(DATA PROVIDED Opens)

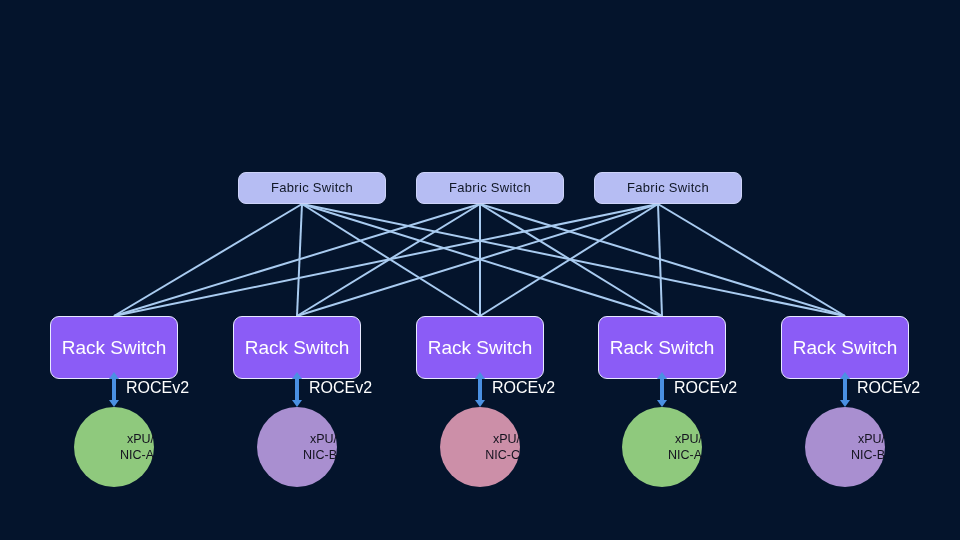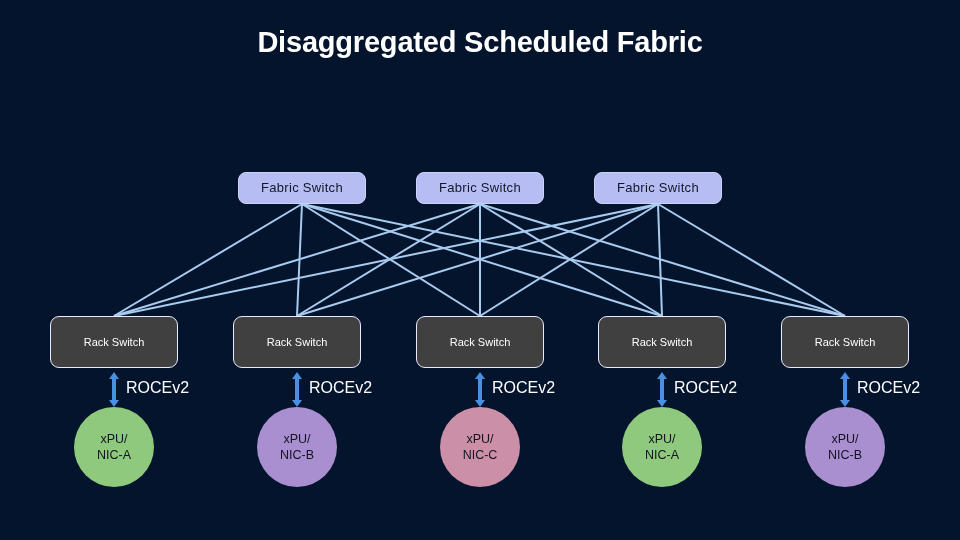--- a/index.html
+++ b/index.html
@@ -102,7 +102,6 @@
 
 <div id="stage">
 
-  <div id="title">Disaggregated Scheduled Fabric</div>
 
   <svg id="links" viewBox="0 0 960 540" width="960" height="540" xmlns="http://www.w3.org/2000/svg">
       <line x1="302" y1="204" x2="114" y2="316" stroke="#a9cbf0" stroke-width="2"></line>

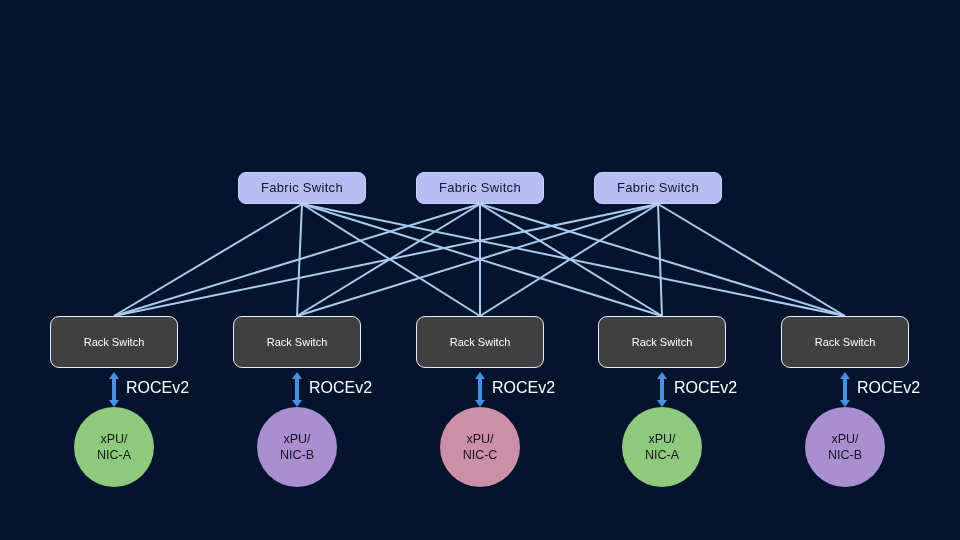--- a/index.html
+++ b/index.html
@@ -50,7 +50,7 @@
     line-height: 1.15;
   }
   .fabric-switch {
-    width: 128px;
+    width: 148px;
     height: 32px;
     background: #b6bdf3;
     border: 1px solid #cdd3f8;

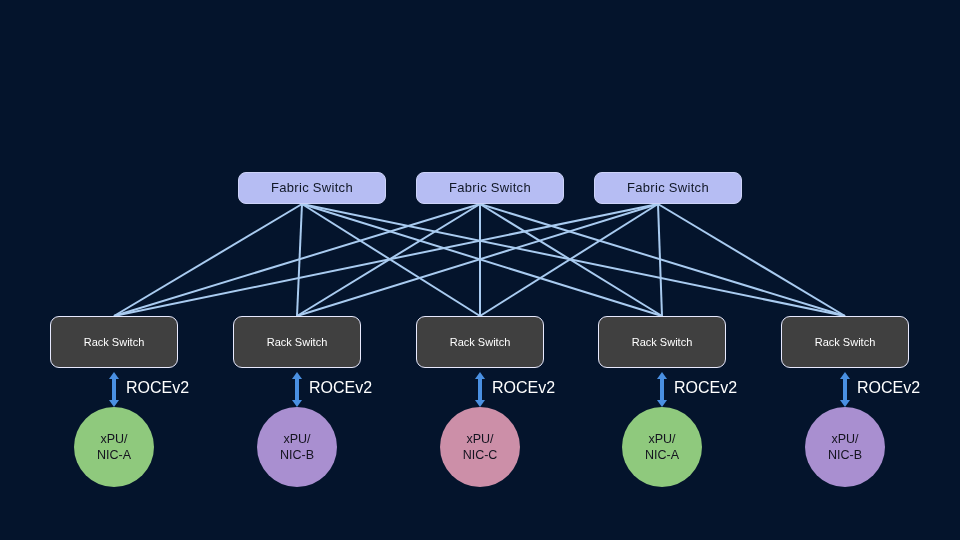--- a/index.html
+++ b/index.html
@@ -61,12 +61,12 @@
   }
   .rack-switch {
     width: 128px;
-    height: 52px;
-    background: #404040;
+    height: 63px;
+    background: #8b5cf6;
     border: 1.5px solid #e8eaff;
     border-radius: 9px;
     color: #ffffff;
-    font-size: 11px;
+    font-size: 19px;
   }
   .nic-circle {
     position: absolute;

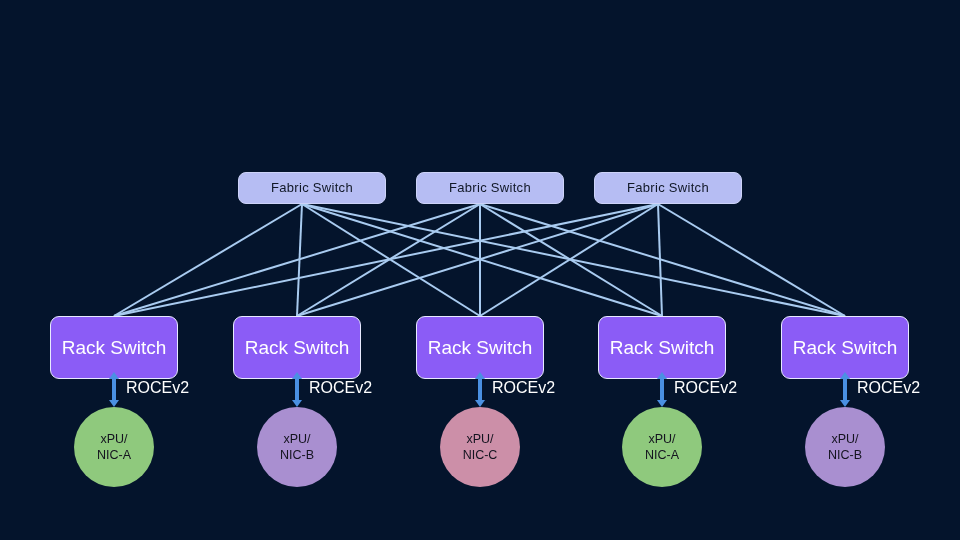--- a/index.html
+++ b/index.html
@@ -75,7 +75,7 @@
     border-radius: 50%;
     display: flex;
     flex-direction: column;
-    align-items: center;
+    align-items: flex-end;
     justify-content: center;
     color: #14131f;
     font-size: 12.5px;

(DATA PROVIDED Closes)

• **YOUR INSTRUCTIONS**: Copy every line above in which the string "width" shows up.

• **RESULT OF THIS TASK**:
   <svg id="links" viewBox="0 0 960 540" width="960" height="540" xmlns="http://www.w3.org/2000/svg">
       <line x1="302" y1="204" x2="114" y2="316" stroke="#a9cbf0" stroke-width="2"></line>
-    width: 128px;
+    width: 148px;
     width: 128px;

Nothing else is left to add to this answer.